Thursday, August 18, 2016

Camper Part 2

A few years ago, my husband and I bought our first camper.  We loved traveling and spending uninterrupted time with our kids and it seemed like the right thing to do, and in a certain sense, it was.
Unfortunately, we did not do enough research before dropping more than a few thousand bucks on what turned out to be a pretty hot mess. 
We spent more money and a bunch of time doing our best to get her back in good order, but the more we worked, the more problems and damage we found.  It sucked.  I did a post about the first step we took to stop her from leaking at the seams (it's a real thing and ALL campers will do it if not taken care of properly).  If you want to see what we did, check it out here.
At the end of that post, I said I would tell you how we went a step further to protect against future leaks.  Then...  well...  Sorry.
So, here I am, three years later, giving you the 411 on stopping camper leaks step two.  Let me preface this by saying this is not for all campers.  This is not something you want to do unless you absolutely HAVE TO.  This will NEVER COME OFF.  It is supposed to be permanent and prevent all future leaks and I can say so far it has, but I would NEVER put this on a camper in good or even decent shape.  Our camper walls were already so rotten at the corners some of our screws had nothing to grab on to, compromising the seal during step one so we felt we had nothing to lose.

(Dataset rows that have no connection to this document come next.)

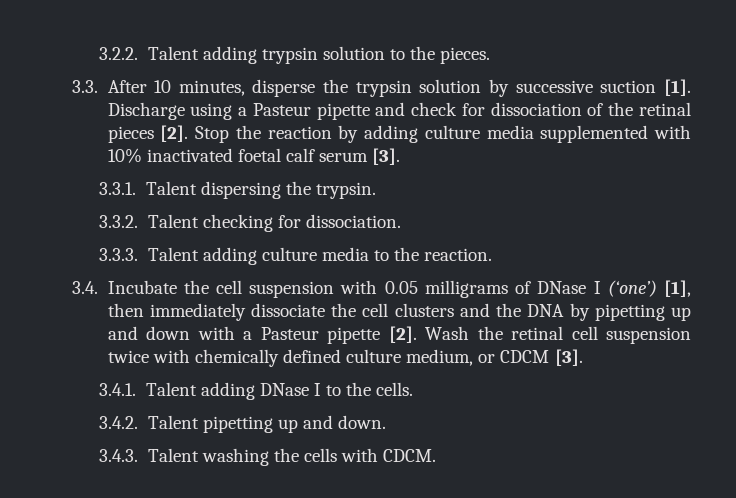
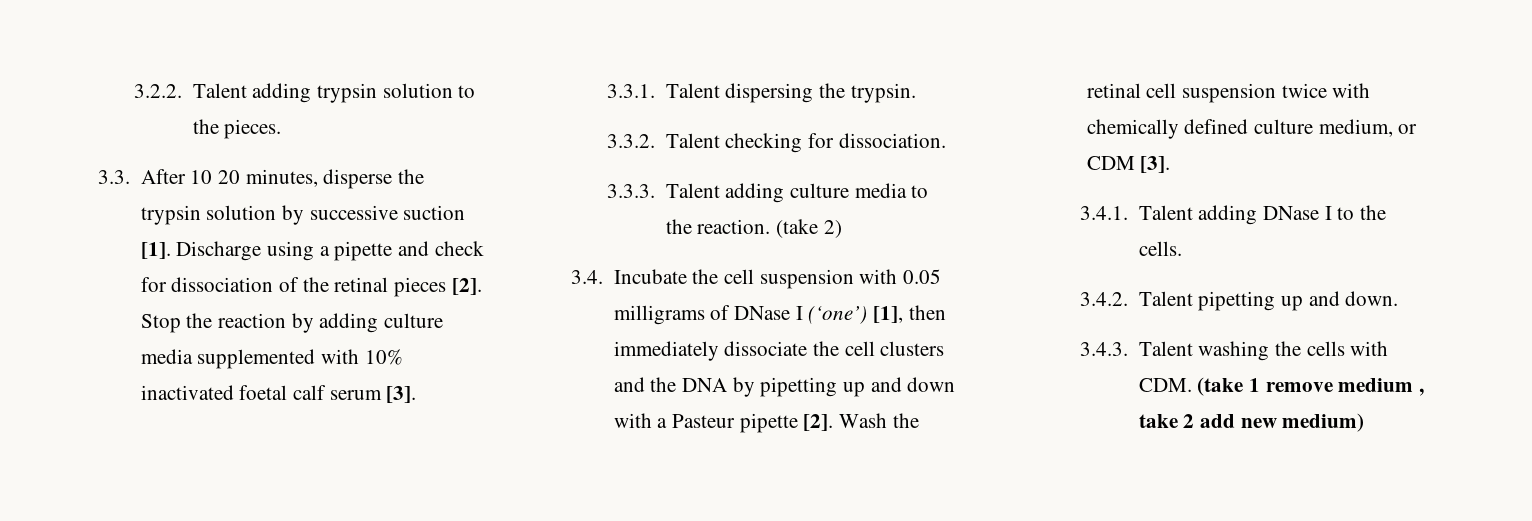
- 3.3. After 10 minutes, disperse the trypsin solution by successive suction [1].
+ 3.3. After 10 20 minutes, disperse the trypsin solution by successive suction [1].
- Discharge using a Pasteur pipette and check for dissociation of the retinal pieces [2].
+ Discharge using a pipette and check for dissociation of the retinal pieces [2].
+ (take 2)
- Wash the retinal cell suspension twice with chemically defined culture medium, or CDCM [3].
+ Wash the retinal cell suspension twice with chemically defined culture medium, or CDM [3].
- 3.4.3. Talent washing the cells with CDCM.
+ 3.4.3. Talent washing the cells with CDM. (take 1 remove medium , take 2 add new medium)

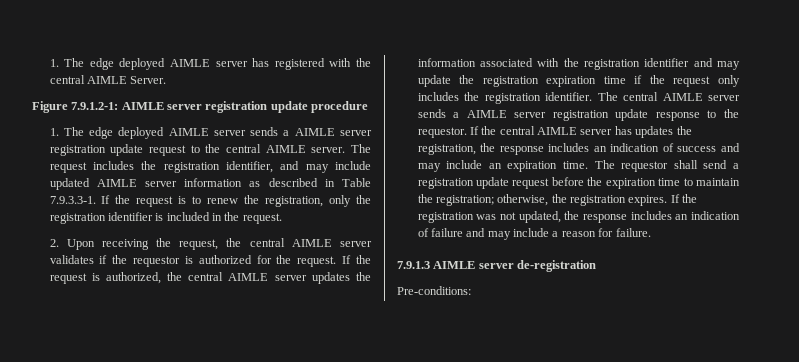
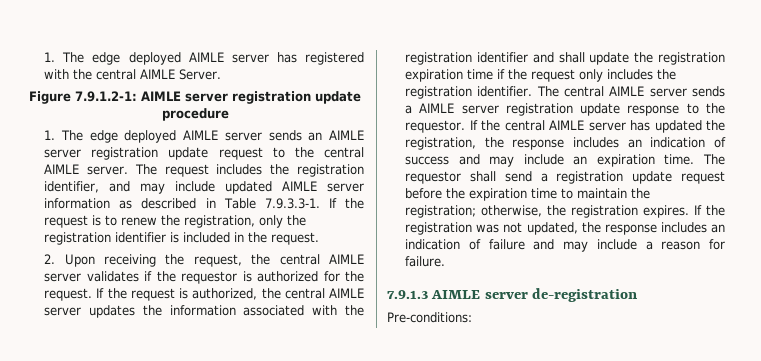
- 1. The edge deployed AIMLE server sends a AIMLE server registration update request to the central AIMLE server.
+ 1. The edge deployed AIMLE server sends an AIMLE server registration update request to the central AIMLE server.
- If the request is authorized, the central AIMLE server updates the information associated with the registration identifier and may update the registration expiration time if the request only includes the registration identifier.
+ If the request is authorized, the central AIMLE server updates the information associated with the registration identifier and shall update the registration expiration time if the request only includes the registration identifier.
- If the central AIMLE server has updates the registration, the response includes an indication of success and may include an expiration time.
+ If the central AIMLE server has updated the registration, the response includes an indication of success and may include an expiration time.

I found this product online and it sounded pretty awesome.  We bought the webbed version for it's flexibility and the UV protector required and started taping.
We ran the tape up each corner of the trailer as well as on the roof where there was a rip in the rubber.  Once we rolled over all the tape with a roller/our hands to make sure it was well adhered, I pained on the UV protector.
Since we did this, I don't think we have had any more leakage from the areas we taped.  Unfortunately, we figured out the windows were leaking terribly and the guy we bought it from, used builders caulk to try to seal them up (that's a terrible idea).  The leaking windows had caused a huge amount of damage on their own to the interior of the walls.  On top of that, the outside storage hatch at the front passenger side had been leaking for so long before we bought it that the floor of it was rotting out.  That doesn't sound too bad since it's only a storage area, but it's also where the leveling jack is attached, so the last time we used it, the jack crunched up through the floor.
Anyway, the point of this post.  Camper sealing part 2.  Eternabond.  My thoughts.
  • Only use Eternabond as a last resort.  It's not coming off.  Ever.  It will be stuck to your camper for eternity.  Hence the name.
  • Eternabond will look best on white campers.  The UV coting is like white paint so that's what your seams will be.  Big white stripes.
  • I was very happy with the Eternabond and don't have a bad thing to say about it, my issue was lack of knowledge when buying our first RV.
So, where does this leave you?
My first suggestion is to be VERY, VERY careful if you are in the market for an RV.  I'm working up a post on some suggestions when shopping based on our experience to help ya'll out.
My second suggestion is if you, like us, already have a leaky damaged RV on your hands and have nothing lest to loose, Eternabond might be a good option to consider.
I hope this helps all of you out there in camperland!